Plaintiff-Appellee-Appellant

Korean Teachers' Credit Union (Law Firm Square, Attorneys Han-sik et al., Counsel for the plaintiff-appellant)

Defendant-Appellant-Appellee

Yeongdeungpo District Tax Office (Attorney Han-dae, Counsel for defendant-appellant)

Judgment of the lower court

Seoul High Court Decision 2006Nu31640 decided August 10, 2007

Text

Of the part of the judgment below against the defendant, the part concerning the collection and disposition of interest income tax in the separate sheet and the part concerning the imposition of corporate tax in the business year 2002 and 2003 are reversed, and this part of the case is remanded to the Seoul High Court. The plaintiff's appeal and the defendant's remaining

Reasons

The grounds of appeal are examined.

1. Plaintiff’s ground of appeal

A. Unless otherwise expressly provided for in the Framework Act on National Taxes or individual tax-related Acts, a correction claim right under cooking cannot be acknowledged. Thus, even if the tax authority rejected a correction claim that is not based on the tax-related Acts of the person liable for payment, it cannot be viewed as a rejection disposition that is subject to appeal litigation (see Supreme Court Decision 2003Du7651, May 12, 2006, etc.).
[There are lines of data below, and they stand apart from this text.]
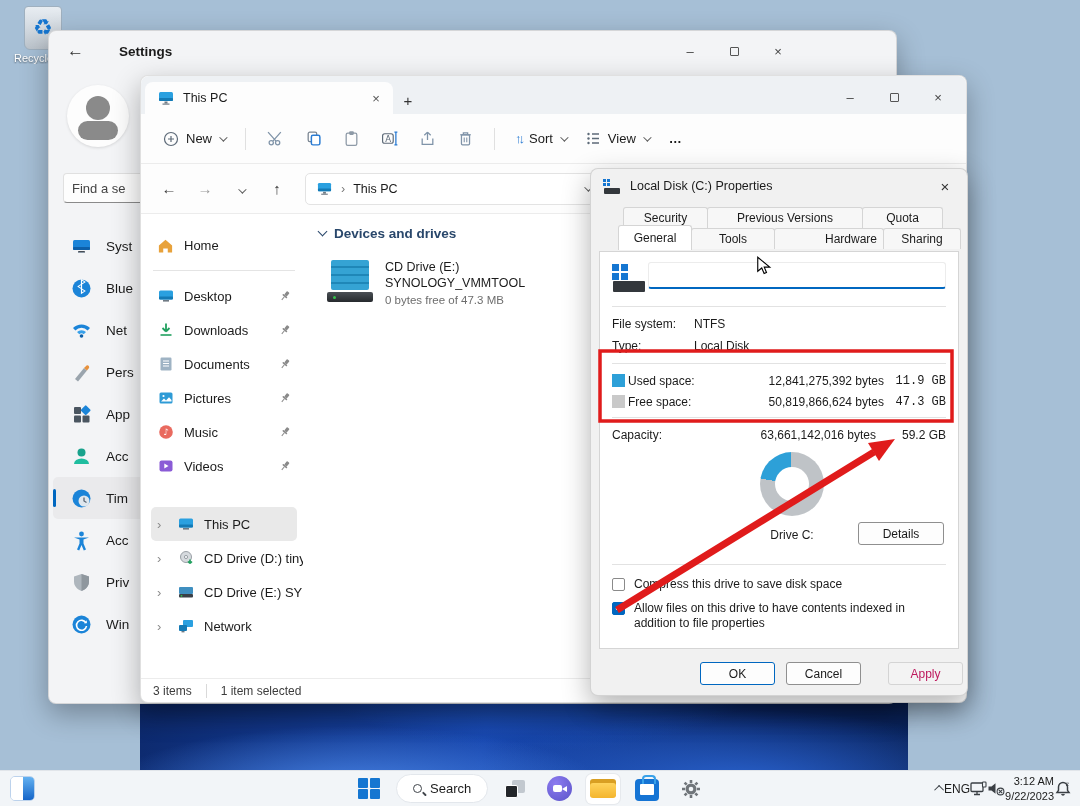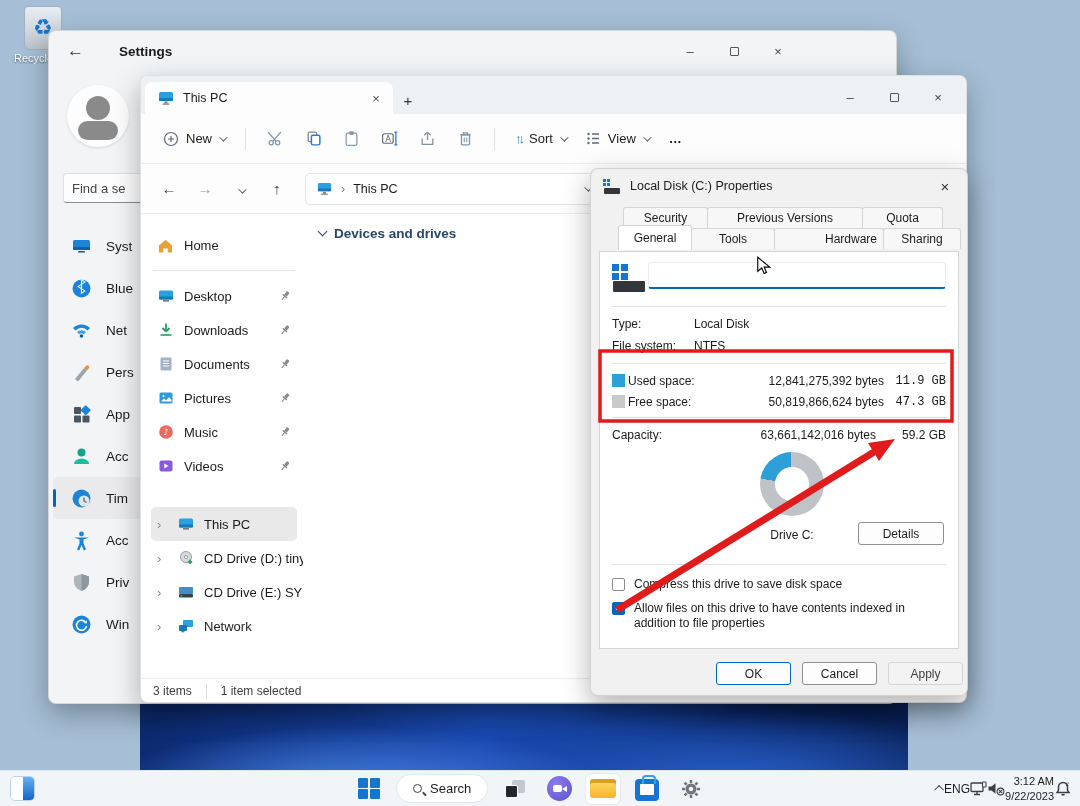--- a/index.html
+++ b/index.html
@@ -141,21 +141,21 @@
   .dcaption{position:absolute;left:120px;top:78px;width:120px;text-align:center;}
   .btn{height:23px;background:#fdfdfd;border:1px solid #8f8f8f;border-radius:3px;font-size:12px;
     display:flex;align-items:center;justify-content:center;font-family:inherit;color:#1b1b1b;}
   .details-btn{position:absolute;right:2px;top:72px;width:86px;}
   .cbrow{display:flex;gap:9px;margin-top:12px;align-items:flex-start;line-height:1.25;}
   .cb{width:13px;height:13px;border:1px solid #8a8a8a;background:#fff;border-radius:2px;flex:0 0 13px;margin-top:1px;}
   .cb.on{background:#0067c0;border-color:#0067c0;color:#fff;font-size:10px;display:flex;align-items:center;justify-content:center;}
   .dlg-buttons{display:flex;justify-content:flex-end;align-items:center;gap:11px;padding:0 4px 0 0;margin-top:13px;}
   .dlg-buttons .btn{width:75px;}
   .btn.default{border:1.5px solid #0067c0;}
-  .btn.disabled{color:#404040;background:#f3f3f3;border-color:#d4d4d4;}
+  .btn.disabled{color:#be185d;background:#f3f3f3;border-color:#d4d4d4;margin-left:16px;}
 
   
   .annot{position:absolute;inset:0;z-index:6;pointer-events:none;}
   .cursor{position:absolute;left:755px;top:256px;z-index:7;pointer-events:none;}
 
   
   .taskbar{position:absolute;left:0;bottom:0;width:1080px;height:36px;background:#f2f5f8;border-top:1px solid #e1e5ea;
     z-index:8;display:flex;align-items:center;}
   .tb-left{position:absolute;left:10px;display:flex;align-items:center;}
   .widgeticon{width:25px;height:25px;border-radius:5px;border:1px solid #bcd2ec;overflow:hidden;display:flex;}
@@ -607,20 +607,31 @@
             </span>
           <span>Network</span>
         </div>
       </div>
 
       <div class="econtent">
         <div class="secthead">
           <span class="chvd"></span>
           <span>Devices and drives</span>
         </div>
+        <div class="driveitem">
+          <div class="syno-icon">
+            <span class="syno-box"></span>
+            <span class="syno-base"></span>
+          </div>
+          <div class="dmeta">
+            <div class="dname">CD Drive (E:)</div>
+            <div class="dname">SYNOLOGY_VMMTOOL</div>
+            <div class="dinfo">0 bytes free of 47.3 MB</div>
+          </div>
+        </div>
       </div>
     </div>
 
     <div class="statusbar">
       <span>3 items</span>
       <span class="sv">1 item selected</span>
     </div>
   </div>
 
   <div class="win dialog">
@@ -661,26 +672,26 @@
               <i></i>
               <i></i>
             </span>
           <span class="mb" style="width:32px;height:11px;left:1px;"></span>
         </span>
         <div class="dfield"></div>
       </div>
       <div class="dhr"></div>
 
       <div class="kv">
+        <span class="k">File system:</span>
+        <span>NTFS</span>
+      </div>
+      <div class="kv">
         <span class="k">Type:</span>
         <span>Local Disk</span>
-      </div>
-      <div class="kv">
-        <span class="k">File system:</span>
-        <span>NTFS</span>
       </div>
       <div class="dhr" style="margin-top:6px;"></div>
 
       <div class="drow">
         <span class="leg" style="background:#2da0d8;"></span>
         <span>Used space:</span>
         <span class="b">12,841,275,392 bytes</span>
         <span class="s">11.9 GB</span>
       </div>
       <div class="drow">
In the same purport, the judgment of the court below that even if the defendant rejected the plaintiff's correction claim based on the right to request correction based on the right to request correction under the cooking, it does not constitute a rejection disposition that is subject to appeal litigation, and there is no error in the misapprehension

B. If a withholding agent collects and pays the amount of tax on any income which is not subject to withholding from a withholding agent or in excess of the amount of tax to be collected from a withholding agent, the State shall make unjust enrichment from the withholding agent without any legal ground, and Articles 51(1) and 52 of the former Framework Act on National Taxes (amended by Act No. 8139 of Dec. 30, 2006) provide for the procedures for refund by the tax authorities as an internal procedures for handling the national tax refund and additional dues for which the claim for refund has become final and conclusive, and the claim for refund cannot be confirmed only by the national tax refund (including additional dues) decision. Thus, the determination of national tax refund or the refusal of refund to the request for this decision cannot be deemed a disposition that specifically and directly affects the existence or scope of the taxpayer's claim for refund, and thus, it cannot be deemed a disposition that becomes the object of appeal litigation (see, e.g., Supreme Court Decision 2001Du8780, Nov. 8, 2002).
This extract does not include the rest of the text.